Also mache ich mich allein auf den Weg zu einer Pizzeria um die Ecke, wo ich Pizza und einen großen Salat in mich hineinschaufele. Die Cola wird auf Mallorca ganz amerikanisch immer mit Eis serviert, was ich mir zunutze mache. Ich fische den Eiswürfel aus meinem Glas und stecke ihn mir in meine Socke, um meine Achillessehne zu kühlen. In der Apotheke hole ich mir noch mehr Ibuprofen und Kältespray, um auch unterwegs kühlen zu können. Ich hoffe, dass ich damit gut gerüstet bin und morgen weitermachen kann.

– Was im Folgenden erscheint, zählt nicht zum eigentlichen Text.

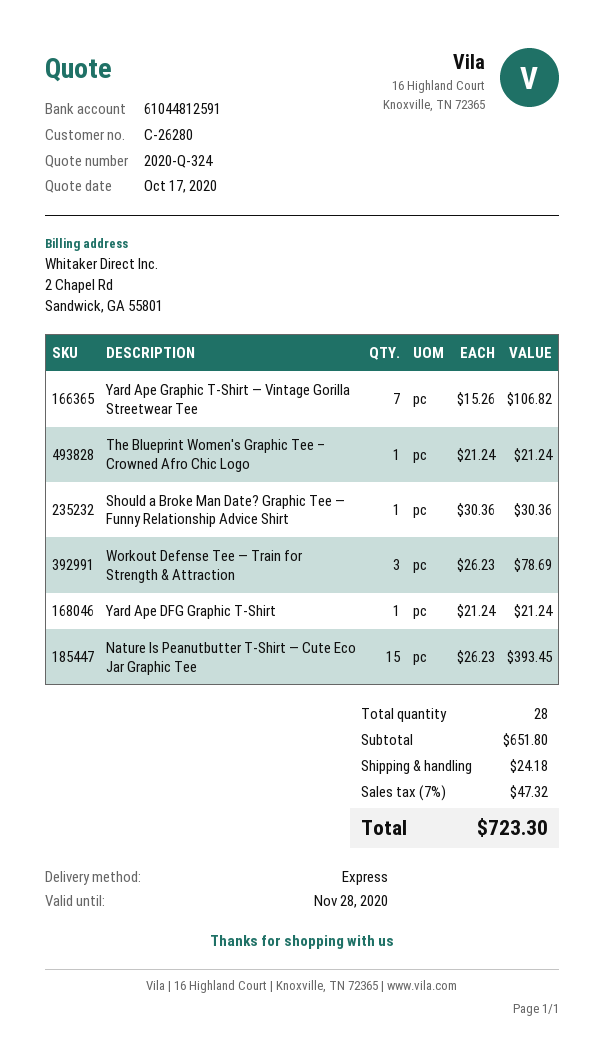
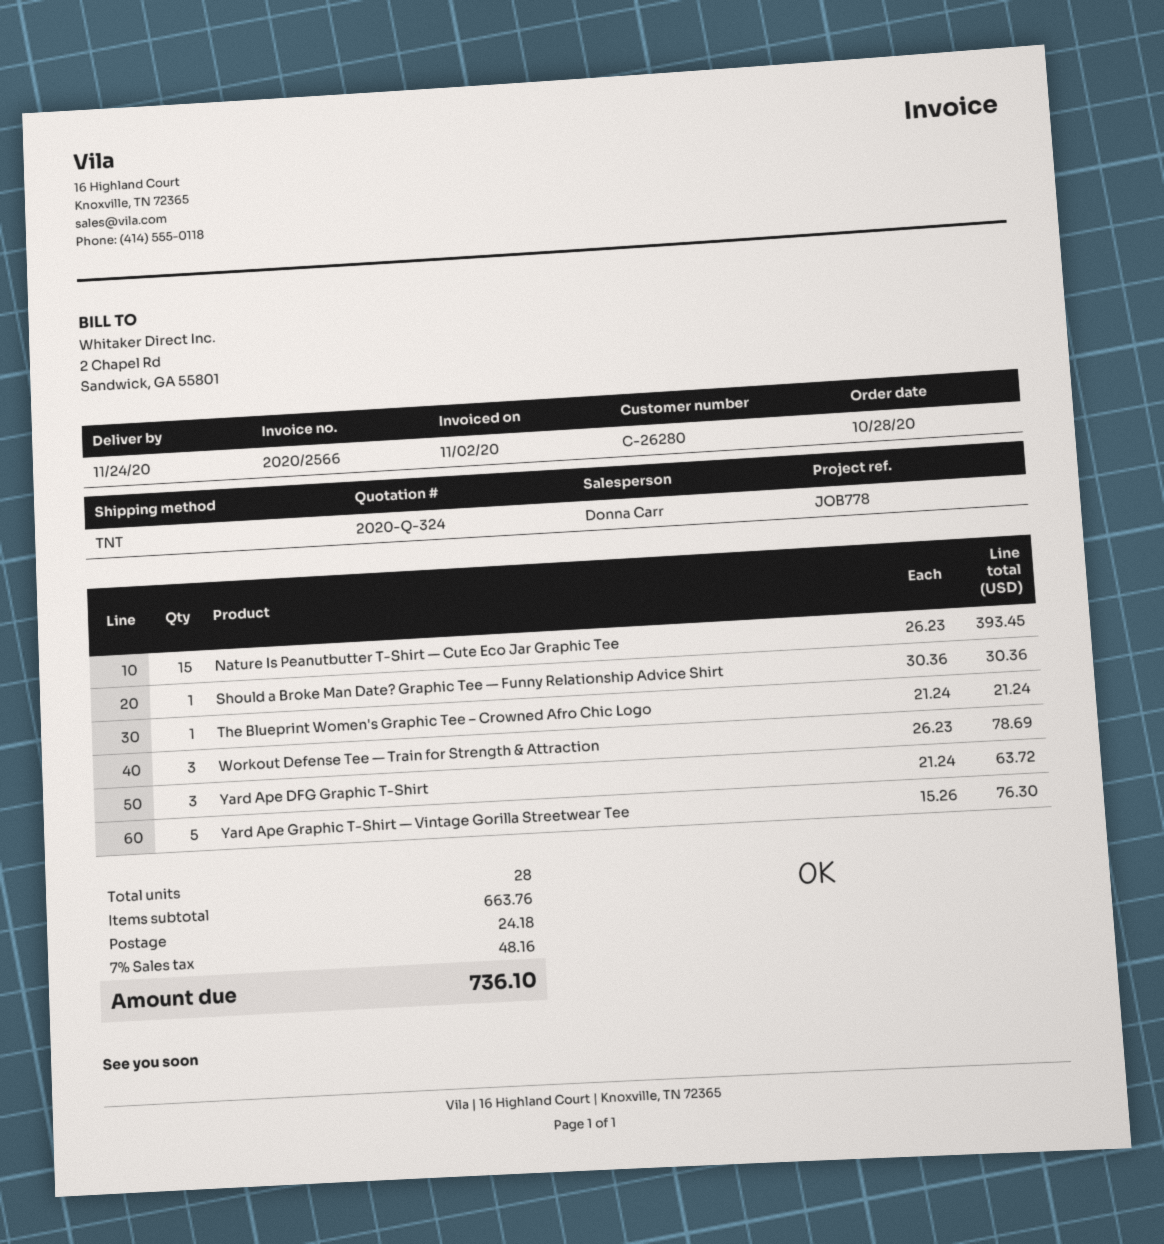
shipping method: express -> TNT
Yard Ape Graphic T-Shirt — Vintage Gorilla Streetwear Tee: 7 x 15.26 = 106.82 -> 5 x 15.26 = 76.30
Yard Ape DFG Graphic T-Shirt: 1 x 21.24 = 21.24 -> 3 x 21.24 = 63.72
subtotal: 651.80 -> 663.76
tax: 7% = 47.32 -> 7% = 48.16
total: 723.30 -> 736.10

Tatsächlich fühlt sich meine Achillessehne bereits am Abend besser an. Ich werde morgen trotzdem eine kürzere Etappe machen, um mich zu schonen. Hoch in den Bergen gibt es ein Refugi, das Tossals Verds. Ich habe zwar keine Buchung, da man online nur drei Tage im Voraus buchen kann, aber ich schätze, dass um diese Jahreszeit kein Bettenmangel herrschen wird. Im Notfall kann ich immer noch zelten.
Ich bin müde, der Tag war anstrengend und letzte Nacht habe ich nur wenig Schlaf bekommen. Daher schlafe ich schnell ein und tief und fest bis zum nächsten Morgen. Meinem Körper hat wohl nicht nur Essen, sondern auch ein bisschen Schlaf gefehlt.
Tag 5: In guter Gesellschaft
Sollér bis Refugi Tossals Verds
17 km / 5 h / 1.050 hm
Am Morgen stellt sich heraus, dass die anderen zwei in meinem Zimmer tatsächlich ebenfalls den GR 221 wandern. Die ersten, denen ich begegne. Chris aus Deutschland und Peter aus England. Sie sind einen Tag vor mir gestartet. Sie zelten allerdings nicht und gehen von Unterkunft zu Unterkunft, weshalb ich sie irgendwo unwissentlich überholt habe, während sie wahrscheinlich in einer Stadt waren.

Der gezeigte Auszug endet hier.